The Integra Type-R came out two years before the Celica SS III and quickly established itself as the ultimate Japanese FWD performance coupe. The point is, Honda had a sportier lineup and the Integra Type-R was the pinnacle of Honda performance vehicles, as far as front-wheel-drive cars went.
Overshadowed by its bigger brother
Another reason why the 1997 Toyota Celica SS III did not gain as much popularity has to do with the rally-inspired Toyota Celica GT-Four. Whenever a car comes out, enthusiasts tend to remember the ultimate version of it. The Nissan Skyline is a perfect example. Everyone talks about the GTR version, even though there are other versions of it, each good in its own way.
In the case of the sixth-generation Toyota Celica, that was the GT-Four. It came out in 1994 and was produced until 1999, which was the last production yea for that generation. As mentioned, the SS III came out in 1997, by which time all lights were on the homologated rally car that was the GT-Four (GT4).
More importantly, it was (and still is) the fastest Celica you can get. It used a turbocharged version of the same 2.0-liter engine (3S-GTE), which made up to 251 horsepower (188 kilowatts) at 6,000 RPM and 223 pound-feet (302 Nm) at 4,000 RPM.
The Celica GT4 sends power to all four wheels through an E154F five-speed manual transmission. This allowed for a 0 to 60 mph (97 km/h) time of around 6.0 seconds.
|Engine||2.0-liter engine (3S-GTE)|
|Horsepower||251 HP @ 6,000 RPM|
|Torque||223 LB-FT @ 4,000 RPM|
|0 to 60 mph||6.0 seconds|
Moreover, motorsports were always good marketing. Toyota had some success, but in 1995 they were the reason for one of WRC’s most blatant scandals. At the time, Toyota entered WRC with the Celica and found a way to bypass the boost restrictor, mandatory for all competing cars. Basically, Toyota came up with special springs and clips that would move the restrictor plate from the intake, essentially negating the effect of the restrictor.
Even though there was negative publicity towards Toyota, this shined even more light on the GT-Four streetcar. In turn, the Celica SS III became an unappreciated Japanese performance car.
Not all is bad
Some good came out of all that, especially for those, on the market for an attainable Japanese normally-aspirated performance car. The Honda/Acura Integra Type-R has significantly risen in price, over the last decade. Pristine low-mileage examples can now fetch close to $100,000. If you are lucky, you might find a decent example for around $30,000.

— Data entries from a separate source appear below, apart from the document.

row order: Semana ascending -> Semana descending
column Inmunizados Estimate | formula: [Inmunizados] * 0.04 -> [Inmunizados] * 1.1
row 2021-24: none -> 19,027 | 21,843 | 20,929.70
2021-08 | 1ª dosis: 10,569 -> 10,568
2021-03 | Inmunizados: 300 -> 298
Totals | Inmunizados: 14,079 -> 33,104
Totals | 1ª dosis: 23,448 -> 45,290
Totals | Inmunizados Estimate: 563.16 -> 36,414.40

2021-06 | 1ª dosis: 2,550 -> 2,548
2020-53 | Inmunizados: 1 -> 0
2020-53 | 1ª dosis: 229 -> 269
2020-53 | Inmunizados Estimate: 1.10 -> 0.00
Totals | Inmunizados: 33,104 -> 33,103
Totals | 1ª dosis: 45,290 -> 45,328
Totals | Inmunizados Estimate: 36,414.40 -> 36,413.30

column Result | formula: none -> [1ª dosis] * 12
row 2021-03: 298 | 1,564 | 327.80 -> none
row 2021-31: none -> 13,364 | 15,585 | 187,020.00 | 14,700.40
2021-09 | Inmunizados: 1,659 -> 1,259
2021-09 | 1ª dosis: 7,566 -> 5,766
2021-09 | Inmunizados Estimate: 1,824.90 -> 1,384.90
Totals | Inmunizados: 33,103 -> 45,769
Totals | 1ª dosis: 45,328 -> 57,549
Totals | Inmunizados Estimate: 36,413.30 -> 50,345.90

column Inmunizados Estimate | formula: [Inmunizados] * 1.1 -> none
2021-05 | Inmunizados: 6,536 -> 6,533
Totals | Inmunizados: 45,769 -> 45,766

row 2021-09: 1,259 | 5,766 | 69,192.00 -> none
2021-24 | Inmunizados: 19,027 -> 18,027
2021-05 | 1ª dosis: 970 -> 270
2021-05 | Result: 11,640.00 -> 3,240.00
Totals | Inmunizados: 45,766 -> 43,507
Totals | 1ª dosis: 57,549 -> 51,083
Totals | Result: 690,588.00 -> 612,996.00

Even the all-wheel-drive Celica GT-Four is now fetching at least $20,000. What most of you probably didn’t know is that you can get a Celica SS III for as little as $6,000. This is pretty much one/sixth of the current asking price of an Integra Type-R and a staggering one/twentieth if you are looking at a showroom condition car. Considering the similar performance of the two cars, the 1997-1999 Toyota Celica SS III might be the ultimate bargain Japanese sports car, you never knew about.